抄録
医薬品あるいは化学物質による眼毒性はQOLを著しく低下させる可能性があり、その開発において眼毒性を正しく評価することは極めて重要である。非臨床安全性試験における眼科学的検査は、被験物質の視覚器に対する安全性を評価するための重要な検査であるにも関わらず、医薬品非臨床試験ガイドラインにはあまり詳しく記されていない。欧米では専門教育を受けて認定された専門家によって眼科学的検査が実施あるいはreviewが行われることが多く、国内でも専門家制度ができその考え方が広まりつつある状況である。

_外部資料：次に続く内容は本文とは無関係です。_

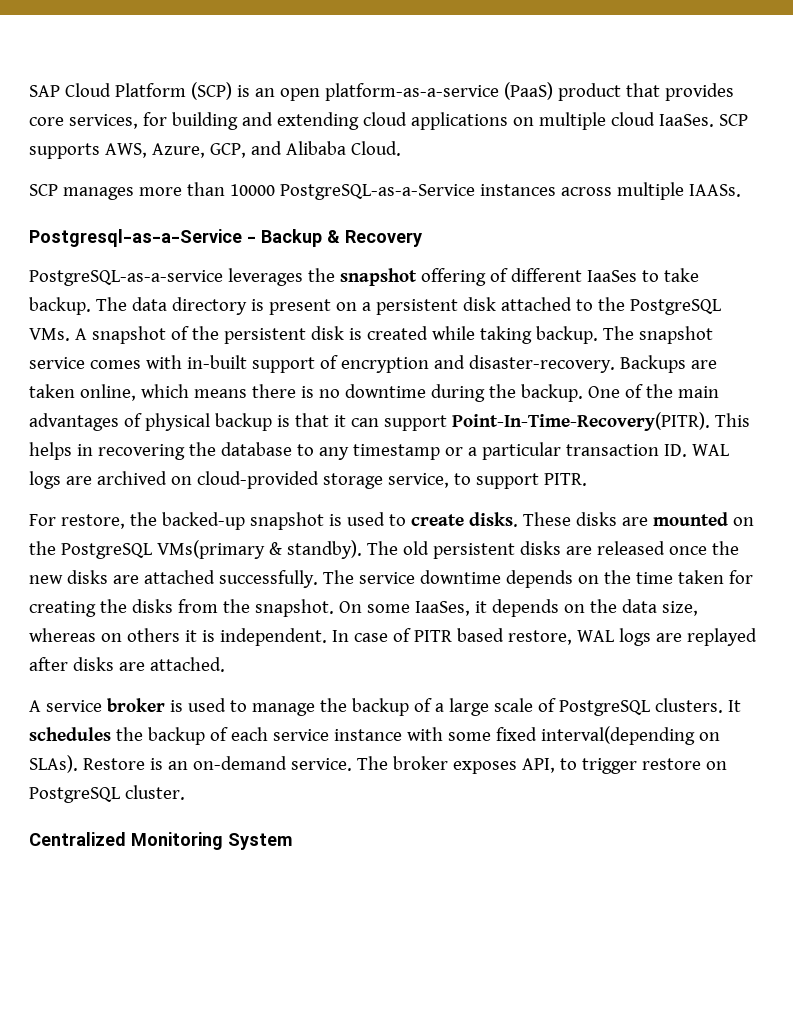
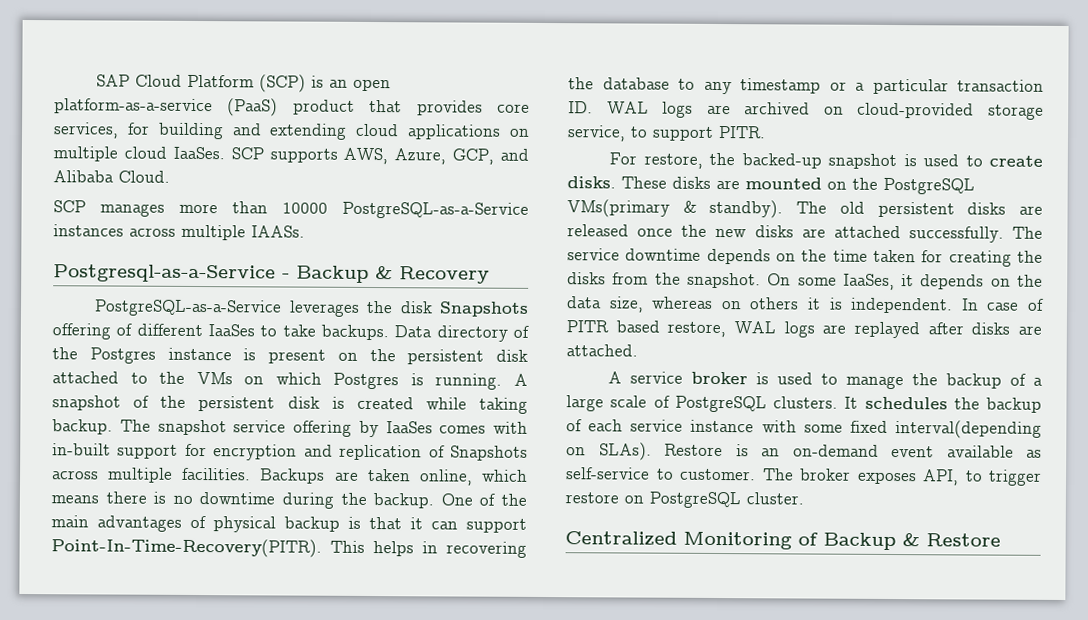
- PostgreSQL-as-a-service leverages the snapshot offering of different IaaSes to take backup. The data directory is present on a persistent disk attached to the PostgreSQL VMs. A snapshot of the persistent disk is created while taking backup.
+ PostgreSQL-as-a-Service leverages the disk Snapshots offering of different IaaSes to take backups. Data directory of the Postgres instance is present on the persistent disk attached to the VMs on which Postgres is running. A snapshot of the persistent disk is created while taking backup.
- The snapshot service comes with in-built support of encryption and disaster-recovery.
+ The snapshot service offering by IaaSes comes with in-built support for encryption and replication of Snapshots across multiple facilities.
- Restore is an on-demand service.
+ Restore is an on-demand event available as self-service to customer.
- Centralized Monitoring System
+ Centralized Monitoring of Backup & Restore

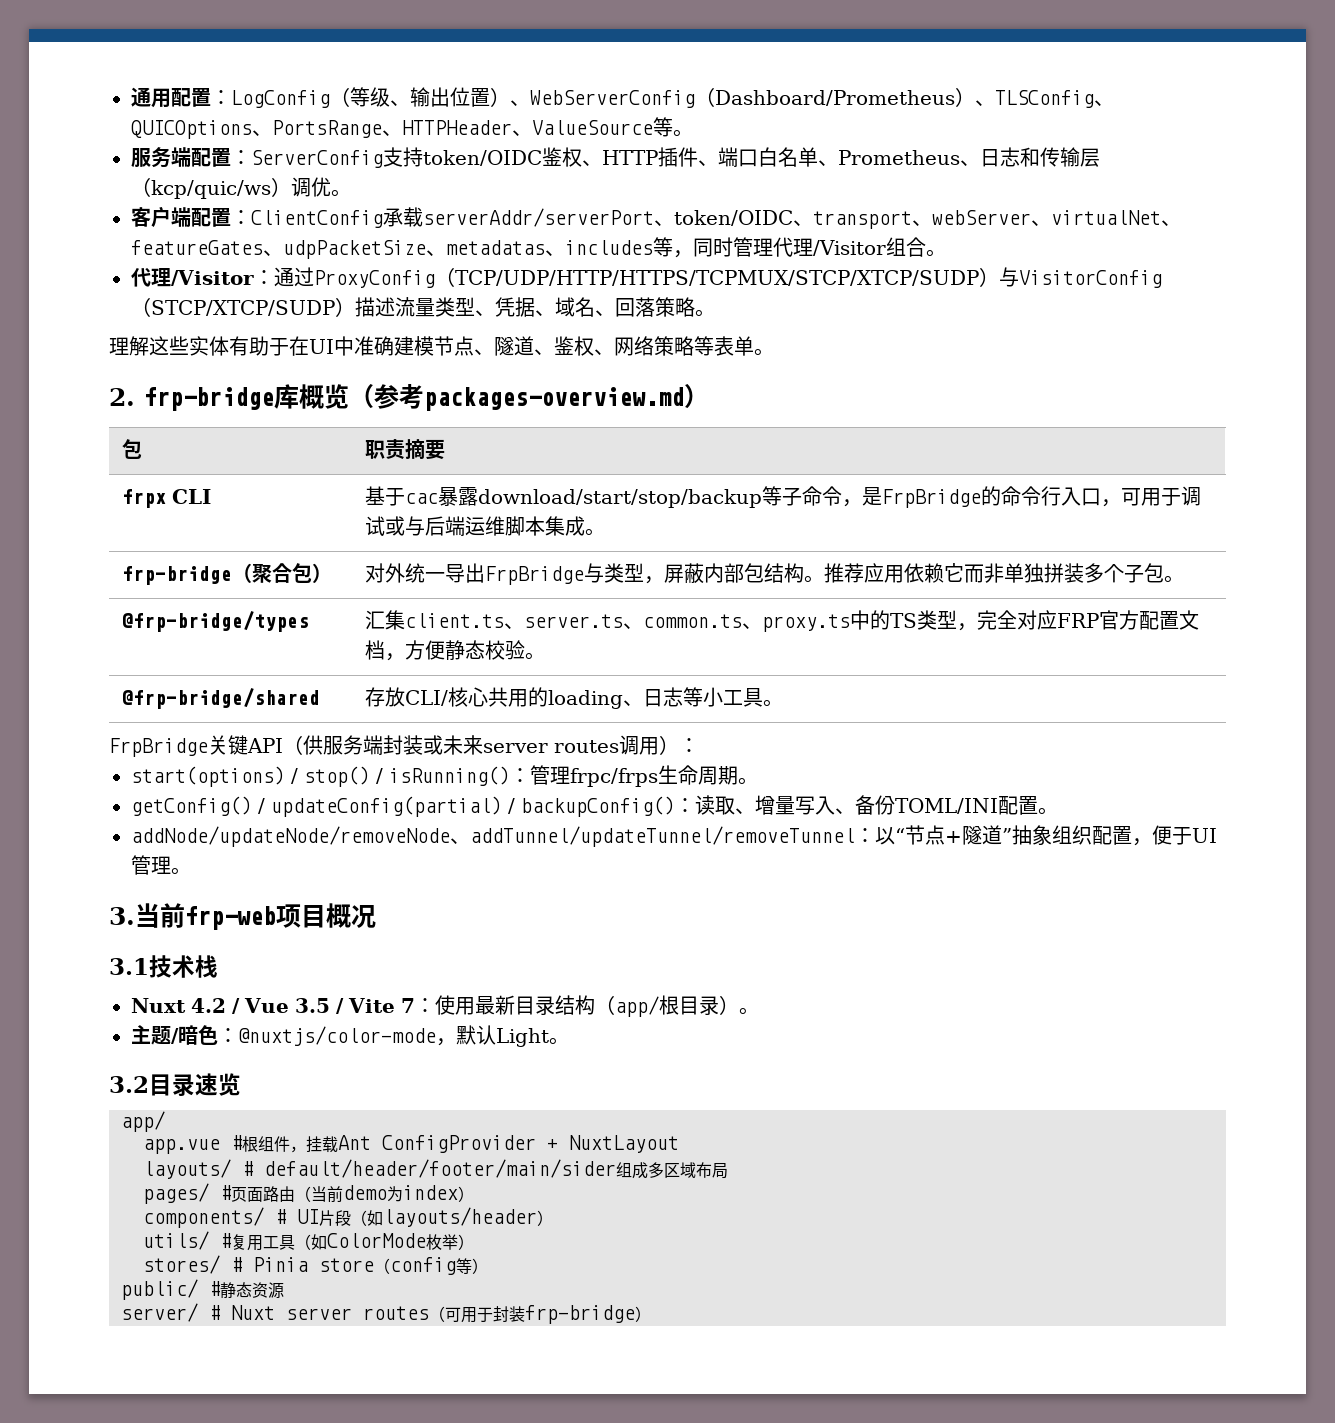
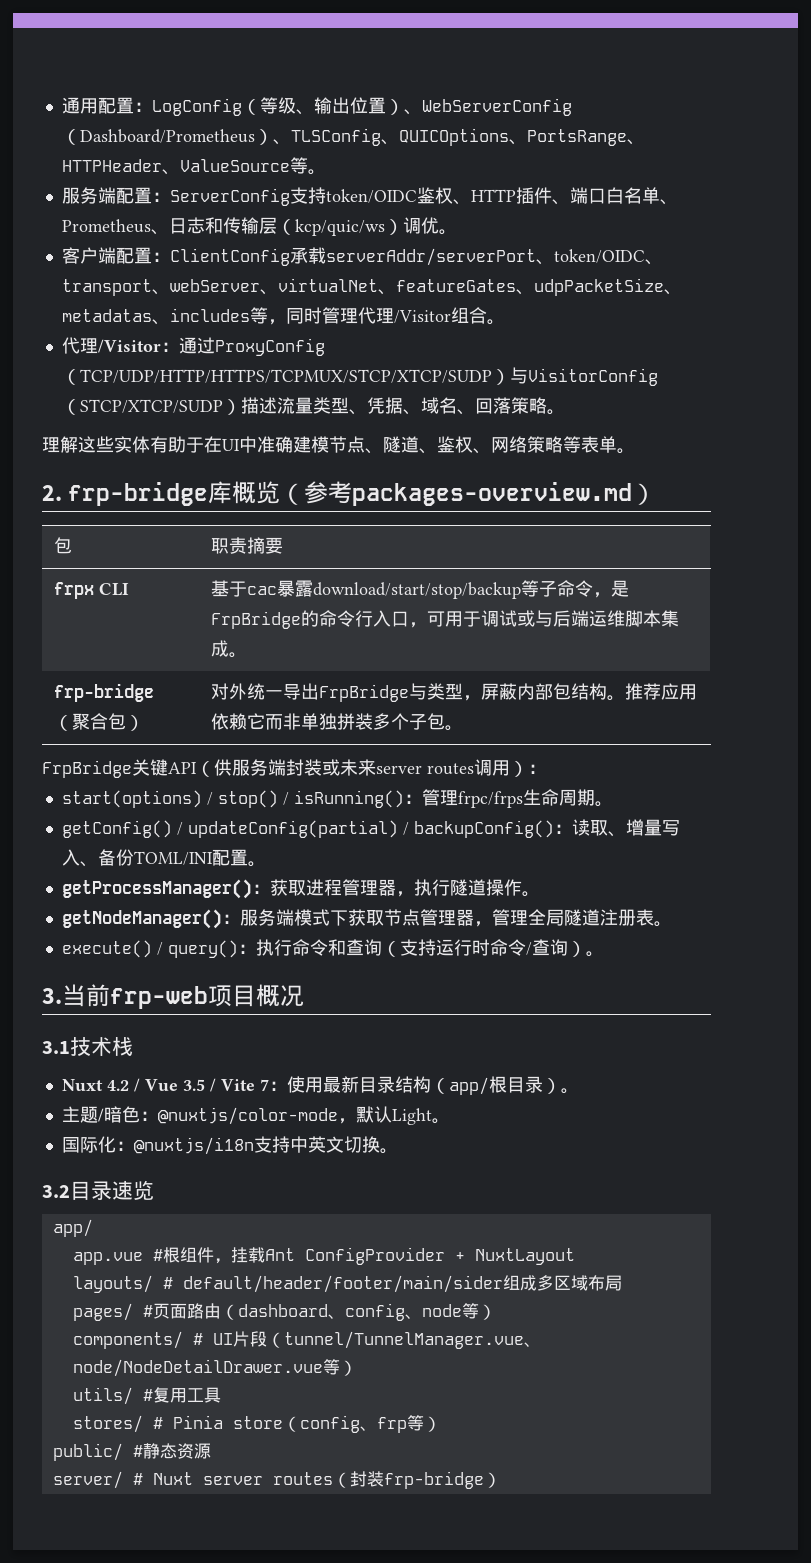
- @frp-bridge/types | 汇集client.ts、server.ts、common.ts、proxy.ts中的TS类型，完全对应FRP官方配置文档，方便静态校验。
- @frp-bridge/shared | 存放CLI/核心共用的loading、日志等小工具。
- addNode/updateNode/removeNode、addTunnel/updateTunnel/removeTunnel：以“节点+隧道”抽象组织配置，便于UI管理。
+ getProcessManager()：获取进程管理器，执行隧道操作。
+ getNodeManager()：服务端模式下获取节点管理器，管理全局隧道注册表。
+ execute() / query()：执行命令和查询（支持运行时命令/查询）。
+ 国际化：@nuxtjs/i18n支持中英文切换。
- pages/ #页面路由（当前demo为index）
+ pages/ #页面路由（dashboard、config、node等）
- components/ # UI片段（如layouts/header）
+ components/ # UI片段（tunnel/TunnelManager.vue、node/NodeDetailDrawer.vue等）
- utils/ #复用工具（如ColorMode枚举）
+ utils/ #复用工具
- stores/ # Pinia store（config等）
+ stores/ # Pinia store（config、frp等）
- server/ # Nuxt server routes（可用于封装frp-bridge）
+ server/ # Nuxt server routes（封装frp-bridge）

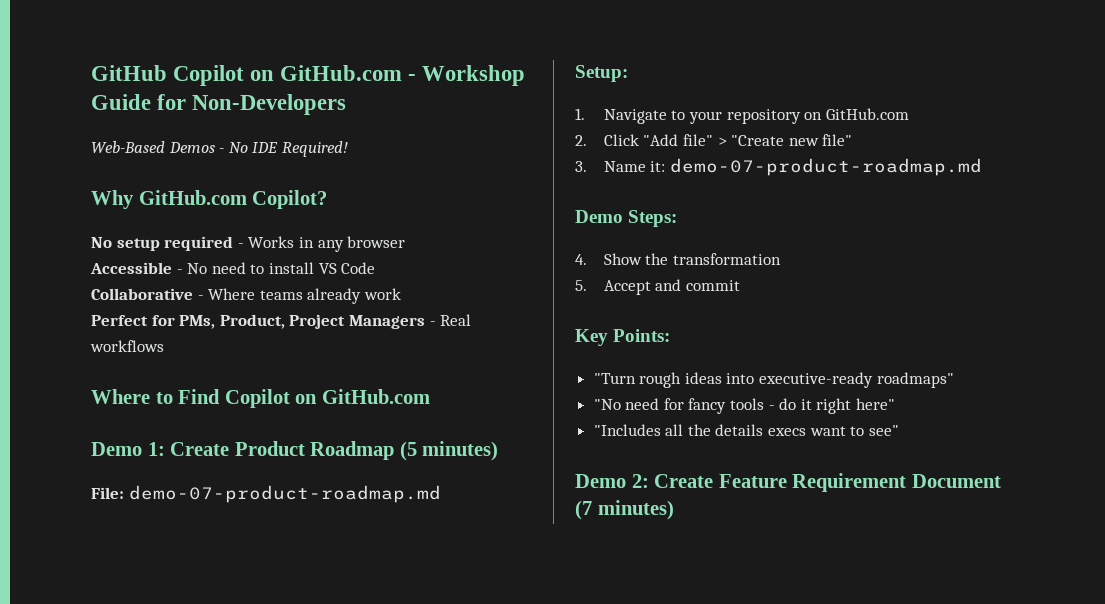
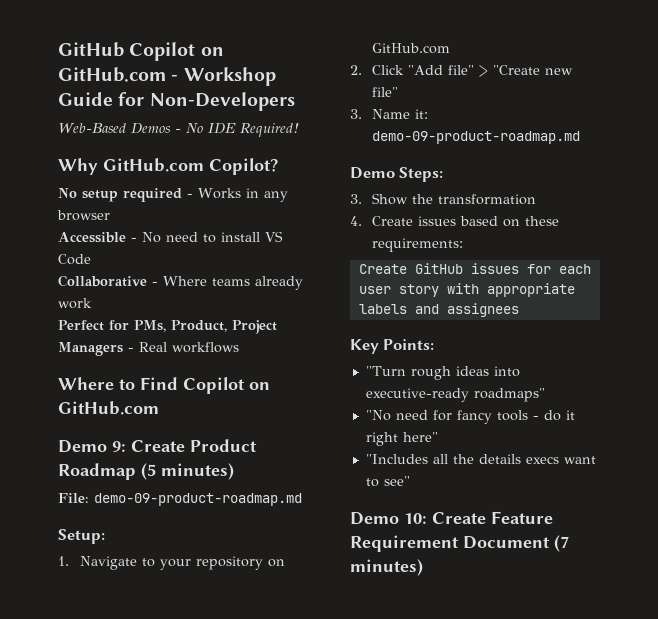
- Demo 1: Create Product Roadmap (5 minutes)
+ Demo 9: Create Product Roadmap (5 minutes)
- File: demo-07-product-roadmap.md
+ File: demo-09-product-roadmap.md
- 3. Name it: demo-07-product-roadmap.md
+ 3. Name it: demo-09-product-roadmap.md
- 4. Show the transformation
+ 3. Show the transformation
- 5. Accept and commit
+ 4. Create issues based on these requirements:
+ Create GitHub issues for each user story with appropriate labels and assignees
- Demo 2: Create Feature Requirement Document (7 minutes)
+ Demo 10: Create Feature Requirement Document (7 minutes)

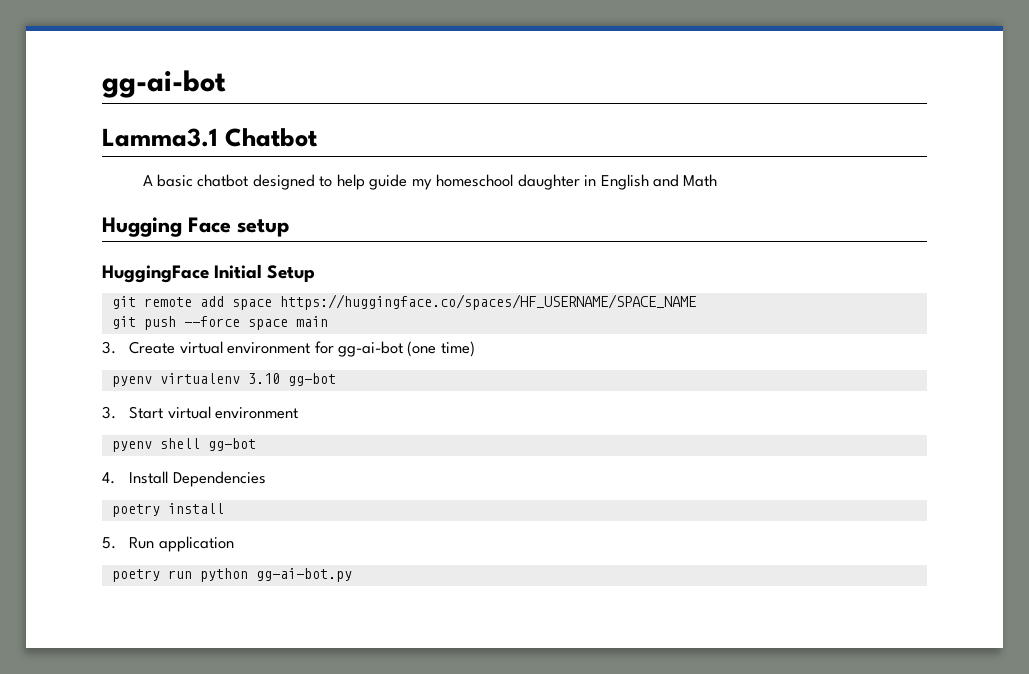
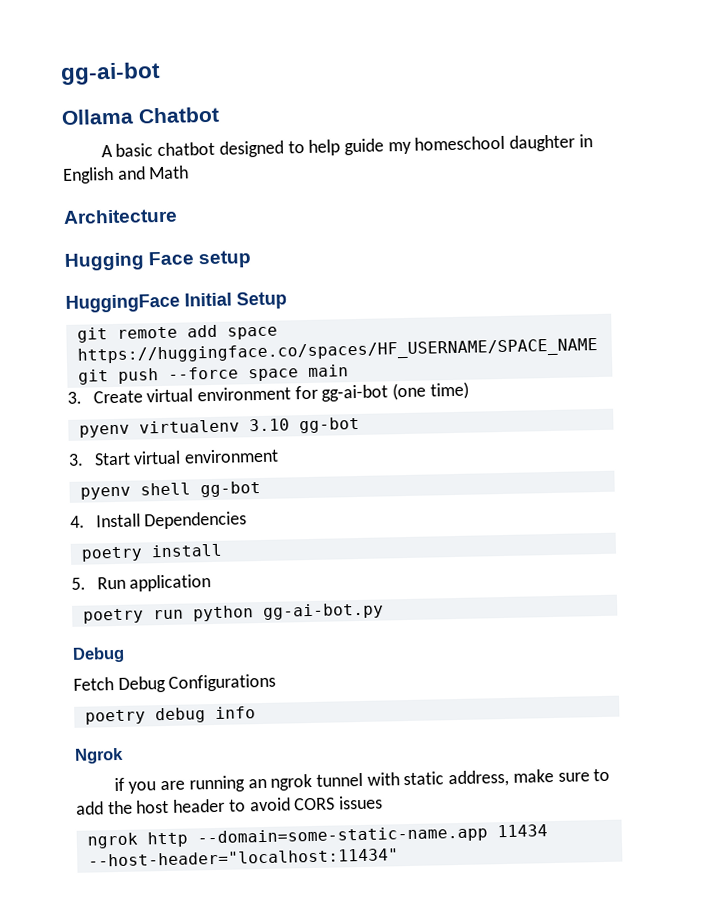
- Lamma3.1 Chatbot
+ Ollama Chatbot
+ Architecture
  poetry run python gg-ai-bot.py
+ Debug
+ Fetch Debug Configurations
+ poetry debug info
+ Ngrok
+ if you are running an ngrok tunnel with static address, make sure to add the host header to avoid CORS issues
+ ngrok http --domain=some-static-name.app 11434 --host-header="localhost:11434"

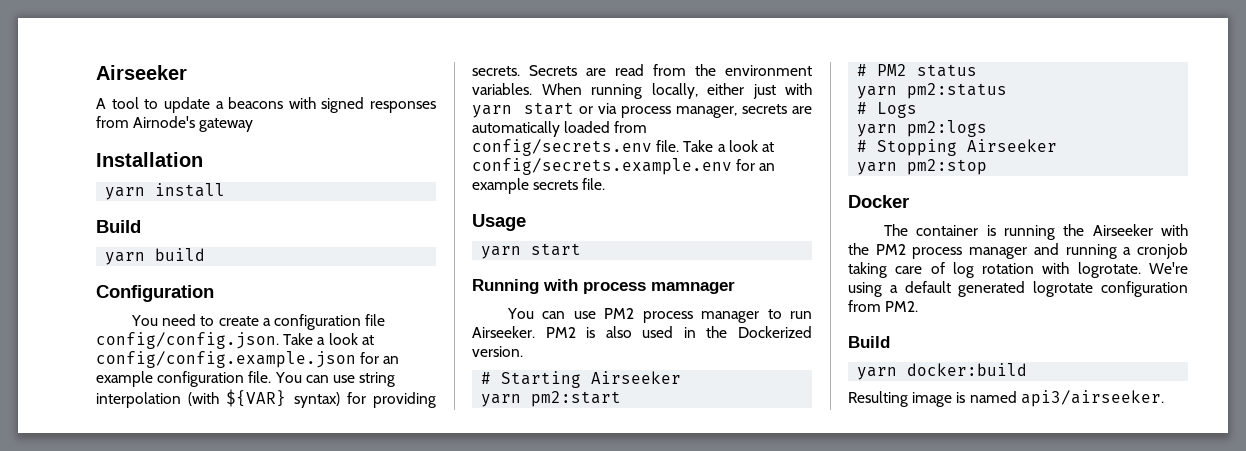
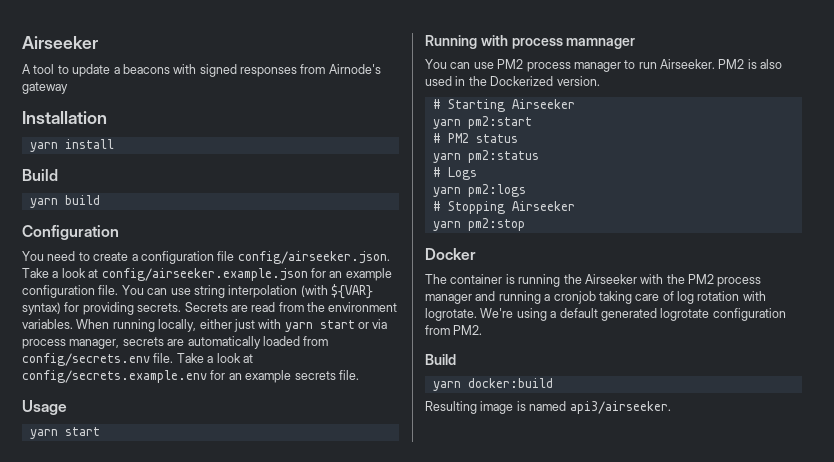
- You need to create a configuration file config/config.json. Take a look at config/config.example.json for an example configuration file.
+ You need to create a configuration file config/airseeker.json. Take a look at config/airseeker.example.json for an example configuration file.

安全性試験における一般的な眼科学的検査では、角膜、水晶体あるいは眼底などの形態を光顕的に検査するが、それに加えて対光反射や網膜電図検査などの機能検査も行うことがある。近年、国内でもこれらの手法が安全性試験に取り入れられ検査技術レベルが向上しているが、一般検査機器については大きく変化しておらず、安全性評価として標準的に行っている手法そのものは変わっていない。安全性試験で使用する動物ではヒトに比べ自然発生性の所見が多く、動物種によって形態学的特徴あるいは系統差があり、加齢による変化も異なる。眼科学的検査を適切に行いヒトへの外挿性を評価するためには、これらの種差や特徴をよく理解しておく必要がある。眼科学的検査の特徴として眼球内の広範囲を評価できることがある。病理組織学的検査が最終判断とされる場合が多いが、眼科学的検査によって病変部位を特定し、その情報を供与することによって病理組織学的検査の精度を向上させることができる場合もある。また、機能的な異常や固定後の臓器では検出が難しい透明性の高い組織の光学的異常などの検出感度は眼科学的検査に頼るところが大きい。
本セッションでは、現在一般的に行われている眼科学的検査法及びいくつかの動物種で得られた所見及び検査データを紹介する。